_Exercise description_
Within the entries that follow, show each line where the word "between" occurs.

BEGIN Entries provided

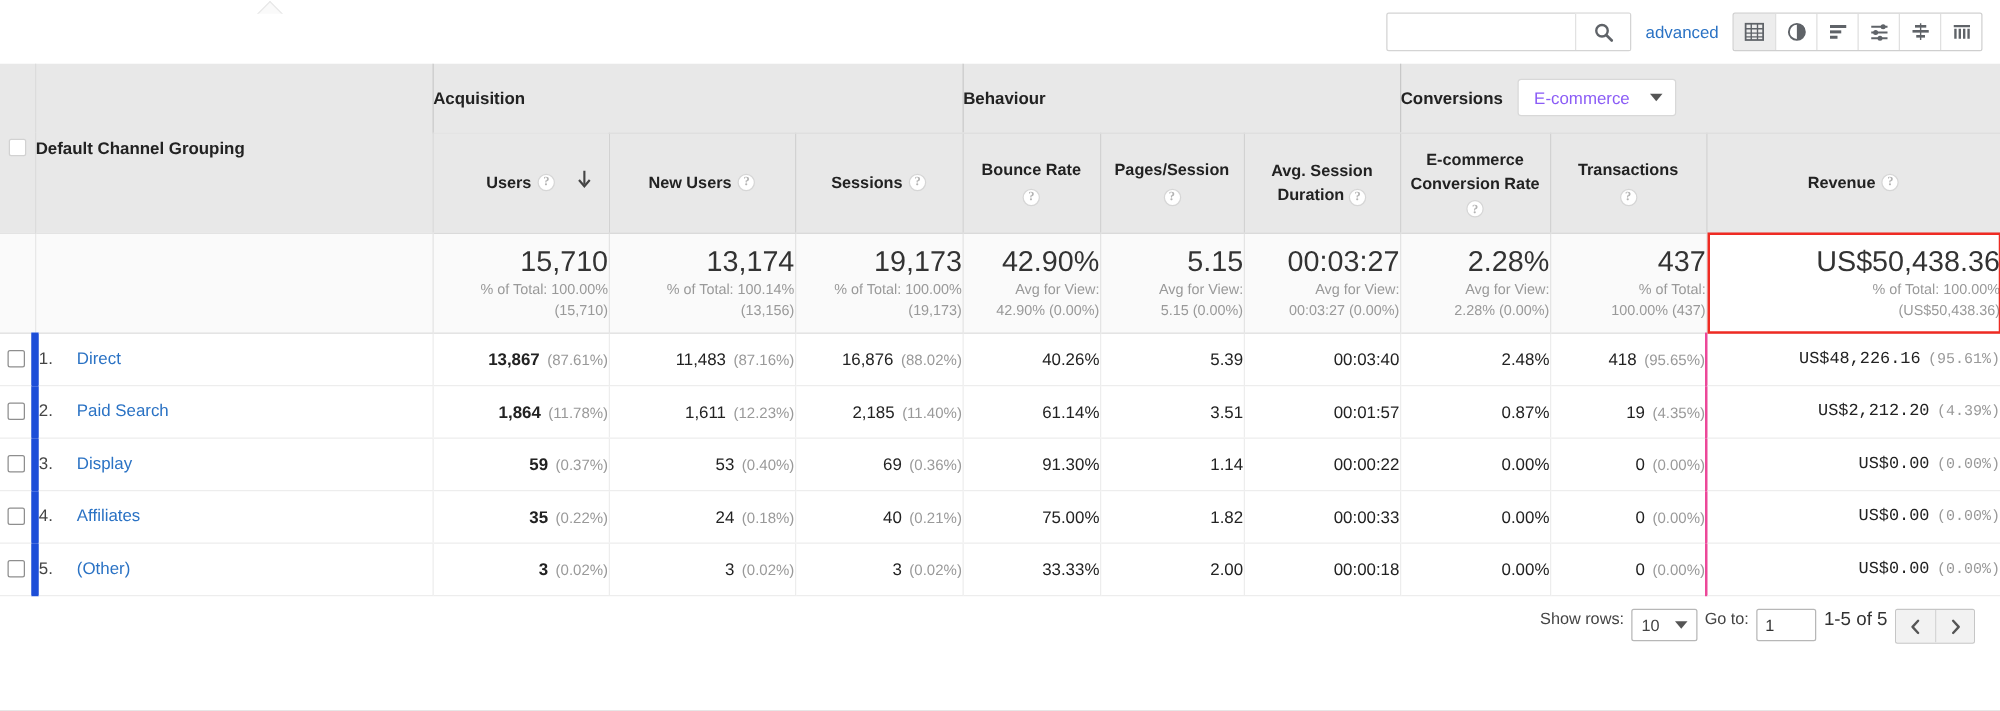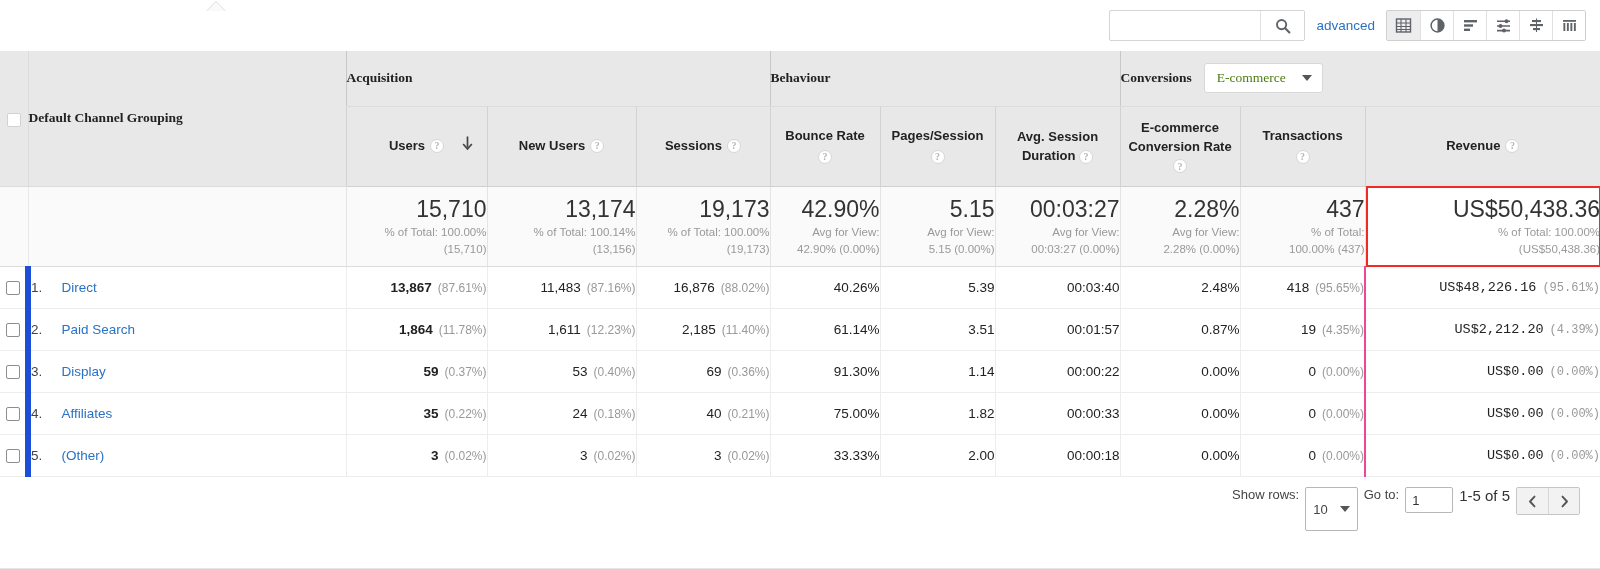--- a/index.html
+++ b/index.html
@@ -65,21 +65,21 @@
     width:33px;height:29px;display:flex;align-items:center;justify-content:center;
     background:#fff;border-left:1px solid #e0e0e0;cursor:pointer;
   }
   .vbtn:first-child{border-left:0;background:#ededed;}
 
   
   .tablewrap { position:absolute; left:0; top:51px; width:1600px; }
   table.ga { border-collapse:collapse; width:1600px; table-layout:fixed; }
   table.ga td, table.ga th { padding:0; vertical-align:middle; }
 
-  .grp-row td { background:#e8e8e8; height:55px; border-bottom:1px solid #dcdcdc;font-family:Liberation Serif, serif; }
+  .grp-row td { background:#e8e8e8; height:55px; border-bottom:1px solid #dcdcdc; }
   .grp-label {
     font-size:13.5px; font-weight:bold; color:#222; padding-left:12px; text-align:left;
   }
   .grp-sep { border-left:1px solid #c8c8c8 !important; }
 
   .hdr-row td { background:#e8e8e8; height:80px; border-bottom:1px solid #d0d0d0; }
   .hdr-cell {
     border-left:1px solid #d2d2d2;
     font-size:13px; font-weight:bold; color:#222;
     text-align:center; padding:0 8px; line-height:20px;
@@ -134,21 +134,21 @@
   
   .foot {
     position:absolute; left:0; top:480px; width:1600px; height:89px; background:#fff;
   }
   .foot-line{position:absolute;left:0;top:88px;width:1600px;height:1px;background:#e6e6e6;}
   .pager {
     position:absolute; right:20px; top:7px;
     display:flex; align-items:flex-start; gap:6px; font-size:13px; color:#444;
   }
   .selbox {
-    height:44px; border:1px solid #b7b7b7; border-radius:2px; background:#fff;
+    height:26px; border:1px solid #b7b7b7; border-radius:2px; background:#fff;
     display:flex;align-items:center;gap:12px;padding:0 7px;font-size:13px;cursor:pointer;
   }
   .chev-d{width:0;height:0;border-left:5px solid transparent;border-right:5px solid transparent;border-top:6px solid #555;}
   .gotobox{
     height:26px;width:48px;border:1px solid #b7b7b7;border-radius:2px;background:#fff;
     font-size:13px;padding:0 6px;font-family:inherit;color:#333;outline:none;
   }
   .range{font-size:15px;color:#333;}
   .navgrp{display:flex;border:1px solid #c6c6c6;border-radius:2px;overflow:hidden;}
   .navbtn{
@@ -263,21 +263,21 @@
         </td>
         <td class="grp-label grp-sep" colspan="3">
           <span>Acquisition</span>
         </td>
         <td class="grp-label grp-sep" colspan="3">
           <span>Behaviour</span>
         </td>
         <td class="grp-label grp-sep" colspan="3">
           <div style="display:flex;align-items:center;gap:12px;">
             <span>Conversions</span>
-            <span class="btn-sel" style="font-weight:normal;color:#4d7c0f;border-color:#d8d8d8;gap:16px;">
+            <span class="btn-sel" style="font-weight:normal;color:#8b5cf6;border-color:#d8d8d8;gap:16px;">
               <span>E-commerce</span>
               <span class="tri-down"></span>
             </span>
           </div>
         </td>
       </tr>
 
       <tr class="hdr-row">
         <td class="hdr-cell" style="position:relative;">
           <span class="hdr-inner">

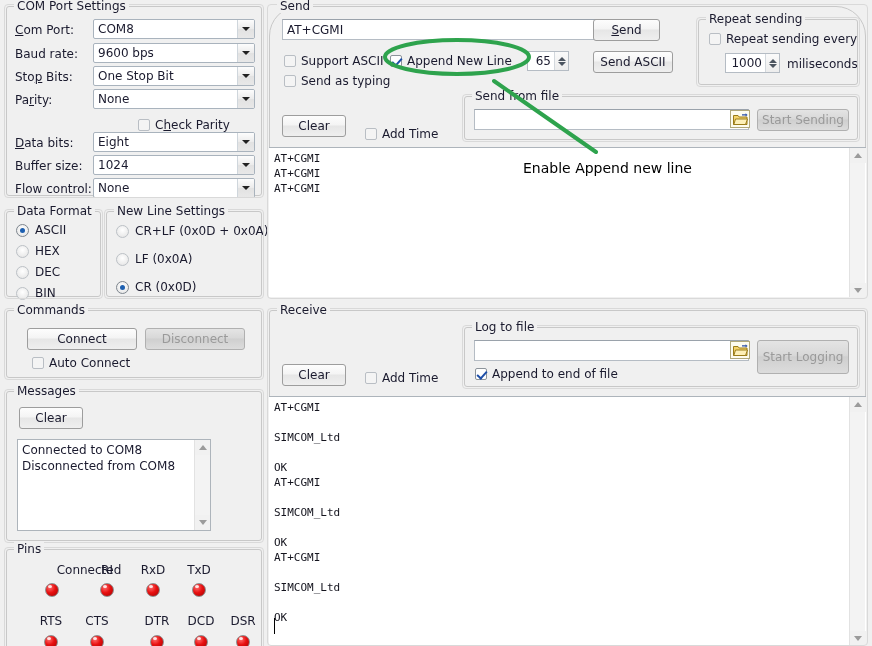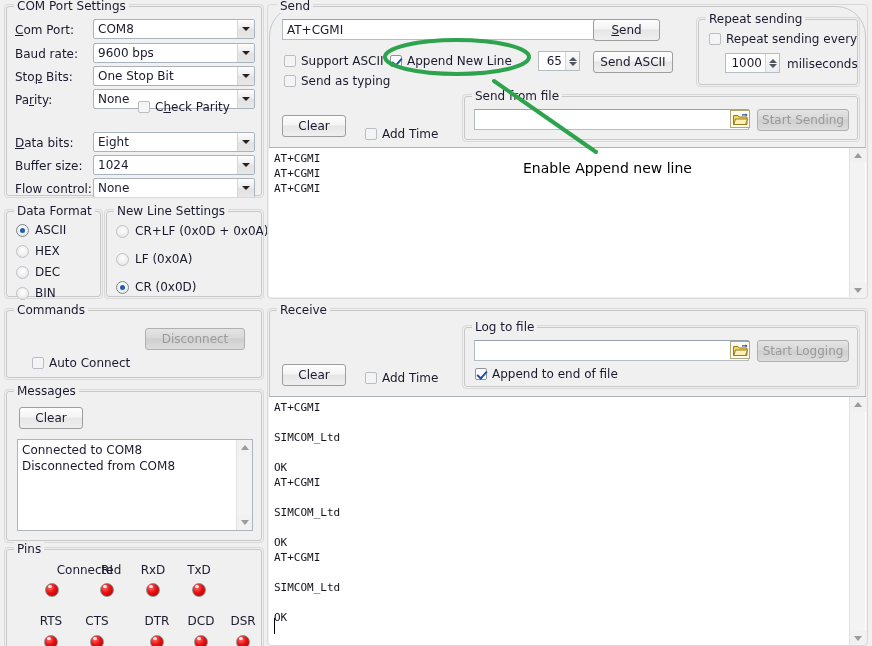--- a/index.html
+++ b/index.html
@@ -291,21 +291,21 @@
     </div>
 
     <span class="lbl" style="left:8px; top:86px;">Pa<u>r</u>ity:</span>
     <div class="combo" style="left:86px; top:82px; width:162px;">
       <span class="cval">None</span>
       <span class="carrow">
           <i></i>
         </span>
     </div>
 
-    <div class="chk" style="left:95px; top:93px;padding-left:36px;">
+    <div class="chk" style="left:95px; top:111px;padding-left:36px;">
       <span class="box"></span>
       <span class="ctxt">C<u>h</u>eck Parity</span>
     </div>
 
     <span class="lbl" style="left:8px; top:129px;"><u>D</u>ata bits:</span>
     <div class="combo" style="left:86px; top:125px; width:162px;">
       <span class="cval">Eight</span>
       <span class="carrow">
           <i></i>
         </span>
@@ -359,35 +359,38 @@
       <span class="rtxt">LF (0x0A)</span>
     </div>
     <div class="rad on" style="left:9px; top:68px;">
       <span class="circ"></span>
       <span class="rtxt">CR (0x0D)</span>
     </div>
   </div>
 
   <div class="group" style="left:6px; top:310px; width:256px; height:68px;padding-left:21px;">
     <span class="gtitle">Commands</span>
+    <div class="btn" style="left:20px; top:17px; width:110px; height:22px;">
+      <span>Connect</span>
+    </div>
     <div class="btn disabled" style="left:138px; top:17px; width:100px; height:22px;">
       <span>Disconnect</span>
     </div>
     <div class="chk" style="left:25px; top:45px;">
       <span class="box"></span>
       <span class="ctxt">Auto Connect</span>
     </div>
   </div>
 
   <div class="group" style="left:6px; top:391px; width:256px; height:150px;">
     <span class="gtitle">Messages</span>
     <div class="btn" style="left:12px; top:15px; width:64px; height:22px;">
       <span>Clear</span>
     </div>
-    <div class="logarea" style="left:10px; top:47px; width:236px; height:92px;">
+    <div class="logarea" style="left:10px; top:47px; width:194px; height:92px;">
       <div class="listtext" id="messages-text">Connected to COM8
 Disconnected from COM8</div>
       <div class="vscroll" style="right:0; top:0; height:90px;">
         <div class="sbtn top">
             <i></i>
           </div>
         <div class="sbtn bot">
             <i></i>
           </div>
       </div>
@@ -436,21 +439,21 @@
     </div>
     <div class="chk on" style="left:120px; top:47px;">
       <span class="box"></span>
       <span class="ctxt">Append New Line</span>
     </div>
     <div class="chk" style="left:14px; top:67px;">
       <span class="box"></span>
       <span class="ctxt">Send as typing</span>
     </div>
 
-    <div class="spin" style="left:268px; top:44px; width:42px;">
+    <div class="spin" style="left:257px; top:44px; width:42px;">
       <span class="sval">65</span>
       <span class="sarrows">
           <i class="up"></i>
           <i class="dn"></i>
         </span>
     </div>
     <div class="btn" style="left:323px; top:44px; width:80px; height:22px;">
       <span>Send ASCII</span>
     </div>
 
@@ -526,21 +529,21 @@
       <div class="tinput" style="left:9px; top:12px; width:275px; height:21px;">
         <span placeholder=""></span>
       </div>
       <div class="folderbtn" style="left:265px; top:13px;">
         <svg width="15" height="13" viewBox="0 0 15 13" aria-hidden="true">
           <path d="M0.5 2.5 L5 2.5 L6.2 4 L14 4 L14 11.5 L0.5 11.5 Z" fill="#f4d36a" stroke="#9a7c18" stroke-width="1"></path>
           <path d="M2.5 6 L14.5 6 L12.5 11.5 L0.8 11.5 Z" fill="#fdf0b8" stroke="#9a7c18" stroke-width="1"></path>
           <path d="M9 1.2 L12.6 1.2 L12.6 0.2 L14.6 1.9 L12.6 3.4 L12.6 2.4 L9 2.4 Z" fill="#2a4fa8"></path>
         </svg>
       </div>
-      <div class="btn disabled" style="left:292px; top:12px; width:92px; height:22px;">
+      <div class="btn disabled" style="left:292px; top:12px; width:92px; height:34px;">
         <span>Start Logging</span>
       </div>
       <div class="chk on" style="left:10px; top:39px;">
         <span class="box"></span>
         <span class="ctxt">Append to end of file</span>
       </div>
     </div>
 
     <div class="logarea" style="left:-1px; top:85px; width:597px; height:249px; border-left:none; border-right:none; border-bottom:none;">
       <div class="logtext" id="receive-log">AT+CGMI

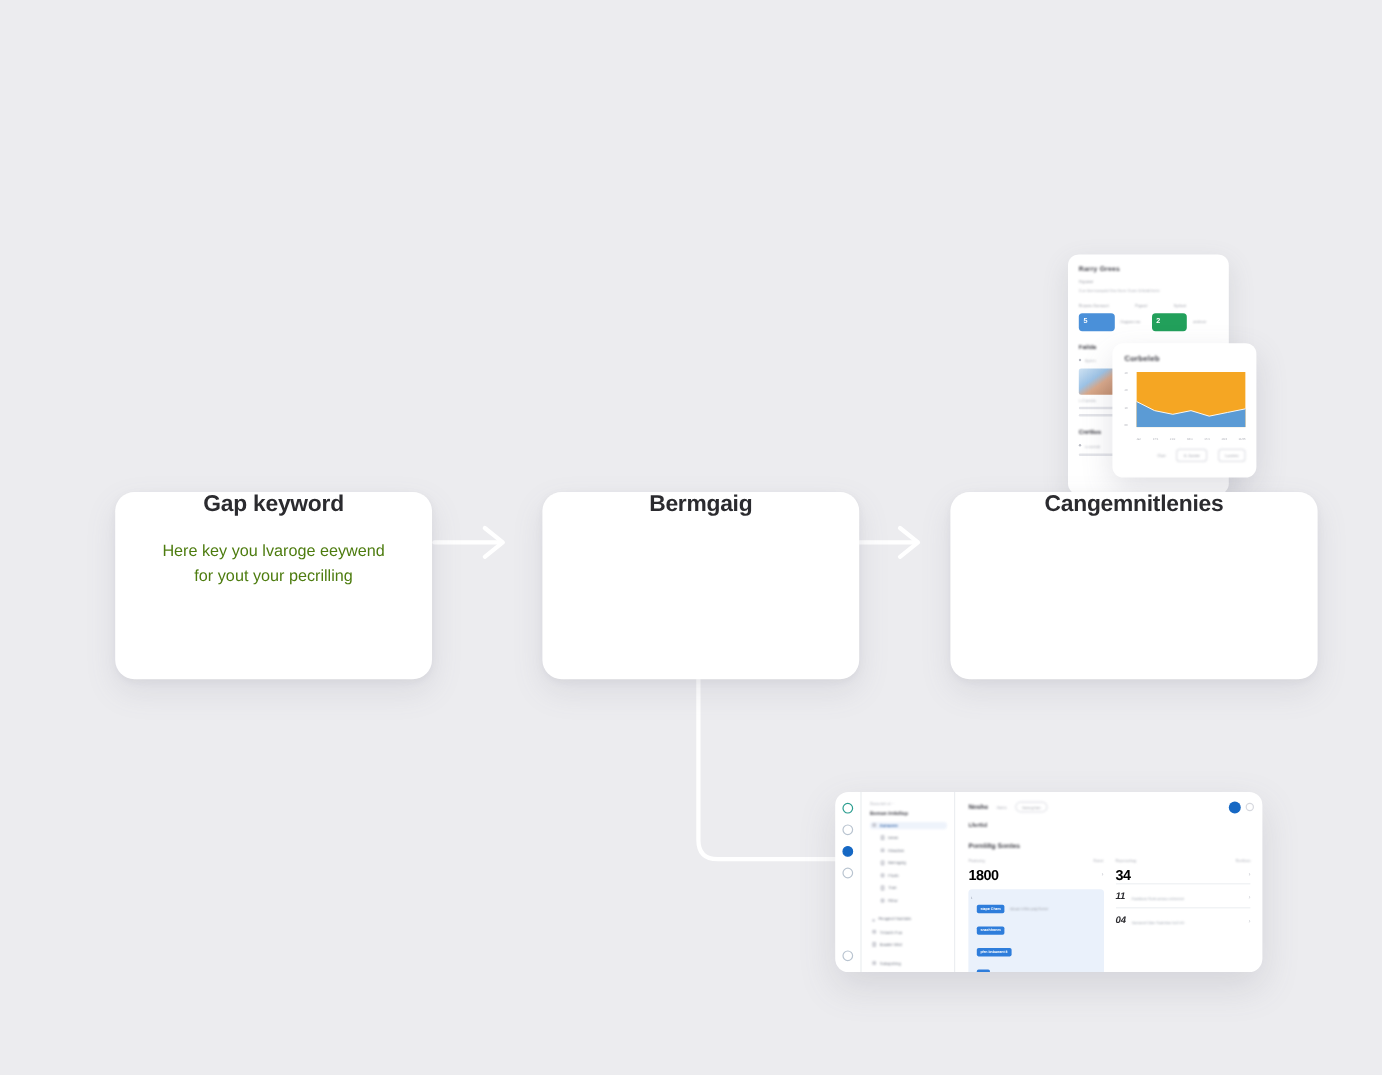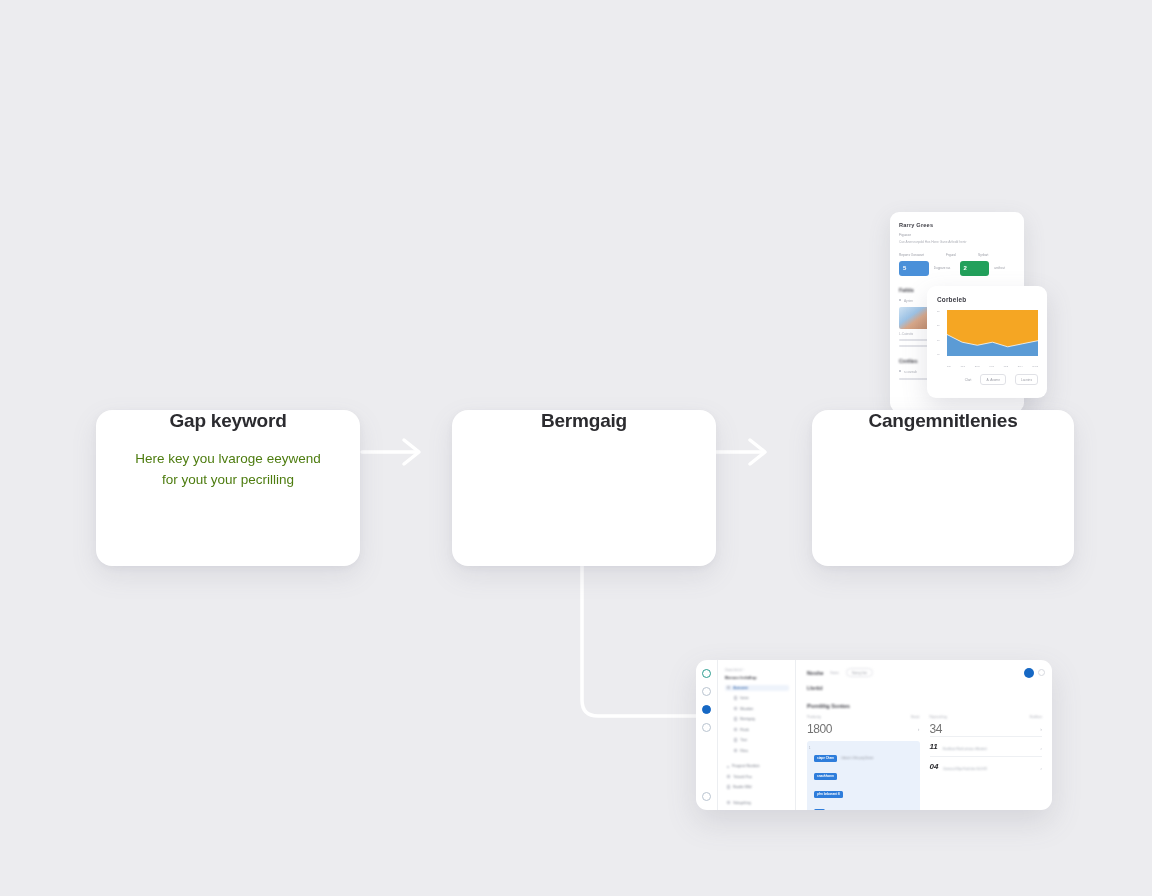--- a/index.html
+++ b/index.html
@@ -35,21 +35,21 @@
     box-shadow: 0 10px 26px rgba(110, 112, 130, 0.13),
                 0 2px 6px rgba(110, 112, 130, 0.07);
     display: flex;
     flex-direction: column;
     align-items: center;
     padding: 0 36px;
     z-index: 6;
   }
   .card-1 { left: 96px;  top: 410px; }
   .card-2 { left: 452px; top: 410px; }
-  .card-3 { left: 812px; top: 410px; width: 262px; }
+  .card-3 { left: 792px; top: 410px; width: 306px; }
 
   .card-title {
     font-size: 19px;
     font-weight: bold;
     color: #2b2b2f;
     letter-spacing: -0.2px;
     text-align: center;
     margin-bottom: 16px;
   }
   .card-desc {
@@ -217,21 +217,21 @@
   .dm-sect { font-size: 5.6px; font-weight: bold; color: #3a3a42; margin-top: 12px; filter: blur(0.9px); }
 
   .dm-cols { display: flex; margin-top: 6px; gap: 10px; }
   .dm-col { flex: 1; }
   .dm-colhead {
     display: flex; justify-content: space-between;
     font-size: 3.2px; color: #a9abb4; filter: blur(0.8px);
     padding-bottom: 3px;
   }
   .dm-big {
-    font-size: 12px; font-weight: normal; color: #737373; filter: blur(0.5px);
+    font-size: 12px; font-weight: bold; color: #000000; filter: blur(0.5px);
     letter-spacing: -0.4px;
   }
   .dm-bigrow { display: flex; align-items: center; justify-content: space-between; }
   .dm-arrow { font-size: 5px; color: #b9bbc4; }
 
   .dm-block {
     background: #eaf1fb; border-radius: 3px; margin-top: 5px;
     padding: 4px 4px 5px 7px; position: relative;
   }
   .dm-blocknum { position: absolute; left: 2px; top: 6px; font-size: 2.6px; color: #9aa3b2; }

END Entries provided

_Answer box_
     display: flex; justify-content: space-between;
   .dm-bigrow { display: flex; align-items: center; justify-content: space-between; }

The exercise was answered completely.